● RECORDED INFORMATION:
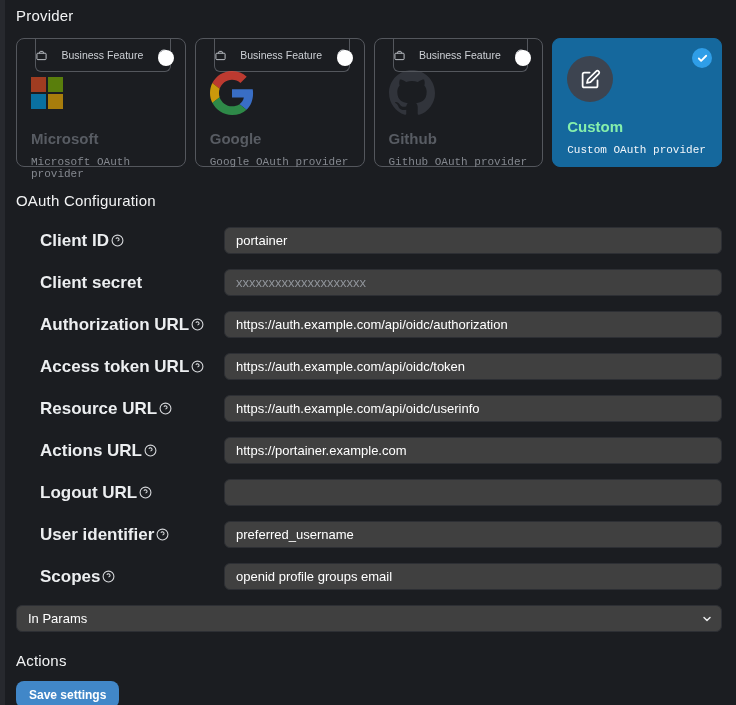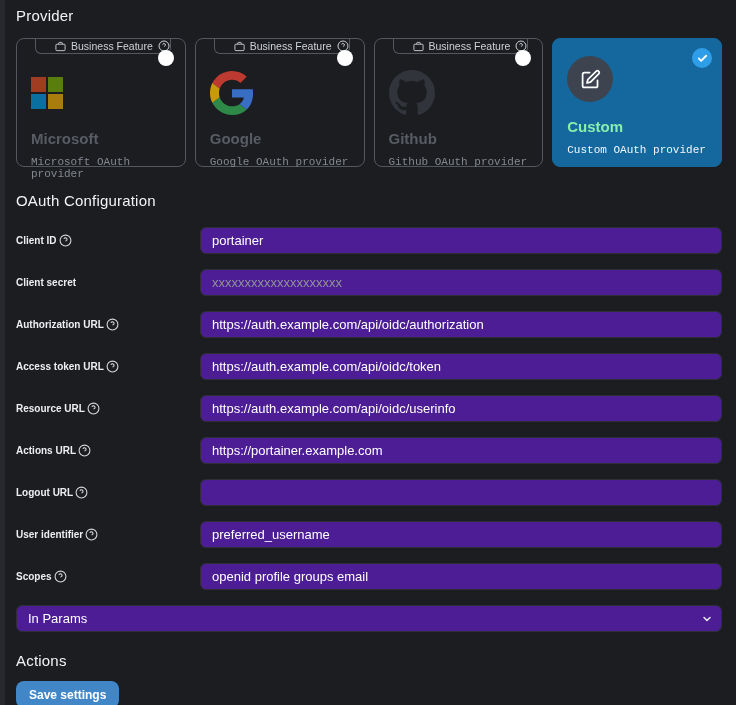--- a/index.html
+++ b/index.html
@@ -26,24 +26,24 @@
   .card {
     position: relative; flex: 1; height: 129px;
     border: 1px solid #54575d; border-radius: 8px;
     padding: 30px 12px 12px 14px;
     background: #1b1d21; cursor: pointer;
   }
   .card.selected {
     background: #15689d; border-color: #15689d; padding-top: 16px;
   }
   .bf-badge {
-    position: absolute; top: -1px; left: 18px; right: 14px; height: 16px;
+    position: absolute; top: -1px; left: 18px; right: 14px; height: 34px;
     border: 1px solid #54575d; border-top-color: transparent;
     border-radius: 0 0 6px 6px;
-    display: flex; align-items: center; justify-content: flex-end; gap: 5px;
+    display: flex; align-items: center; justify-content: space-between; gap: 5px;
     font-size: 10.5px; color: #ced1d6; white-space: nowrap;
   }
   .bf-badge svg { flex: 0 0 auto; }
   .radio-dot {
     position: absolute; top: 11px; right: 11px; width: 16px; height: 16px;
     border-radius: 50%; background: #ffffff;
   }
   .check-dot {
     position: absolute; top: 9px; right: 9px; width: 20px; height: 20px;
     border-radius: 50%; background: #2f9ee8;
@@ -62,25 +62,25 @@
   .card-title { font-size: 15px; font-weight: 700; margin-top: 13px; color: #585c63; }
   .card-desc  { font-size: 11px; margin-top: 9px; color: #84888f; font-family: Liberation Mono, monospace; }
   .card.selected .card-title { color: #86efac; margin-top: 15px; }
   .card.selected .card-desc  { color: #f2f6fa; }
 
   
   .oauth-heading { margin: 25px 0 18px 0; }
   .form-row { display: flex; align-items: center; margin-bottom: 15px; }
   .form-label {
     width: 184px; flex: 0 0 184px; display: flex; align-items: center; gap: 2px;
-    font-size: 10px; font-weight: 700; color: #eceef0;
+    font-size: 17px; font-weight: 700; color: #eceef0; margin-left: 24px;
   }
   .help-icon { display: inline-flex; color: #d6d8db; cursor: pointer; }
   .text-input, .select-input {
-    flex: 1; height: 27px; background: #4c1d95;
+    flex: 1; height: 27px; background: #404040;
     border: 1px solid #2d2f34; border-radius: 6px;
     color: #ffffff; font-size: 13px; padding: 0 11px;
     font-family: "Liberation Sans", sans-serif; outline: none; width: 100%;
   }
   .text-input::placeholder { color: #8f9399; opacity: 1; }
   .select-wrap { position: relative; flex: 1; display: flex; }
   .select-input { appearance: none; -webkit-appearance: none; cursor: pointer; padding-right: 36px; }
   .chevron {
     position: absolute; right: 9px; top: 50%; transform: translateY(-50%);
     pointer-events: none; color: #e8e9ea; display: flex;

● WHAT THIS TASK INVOLVES:
Could you count the lines in the entries that hold the word "margin"? Only the number is wanted.

● ANSWER SECTION:
6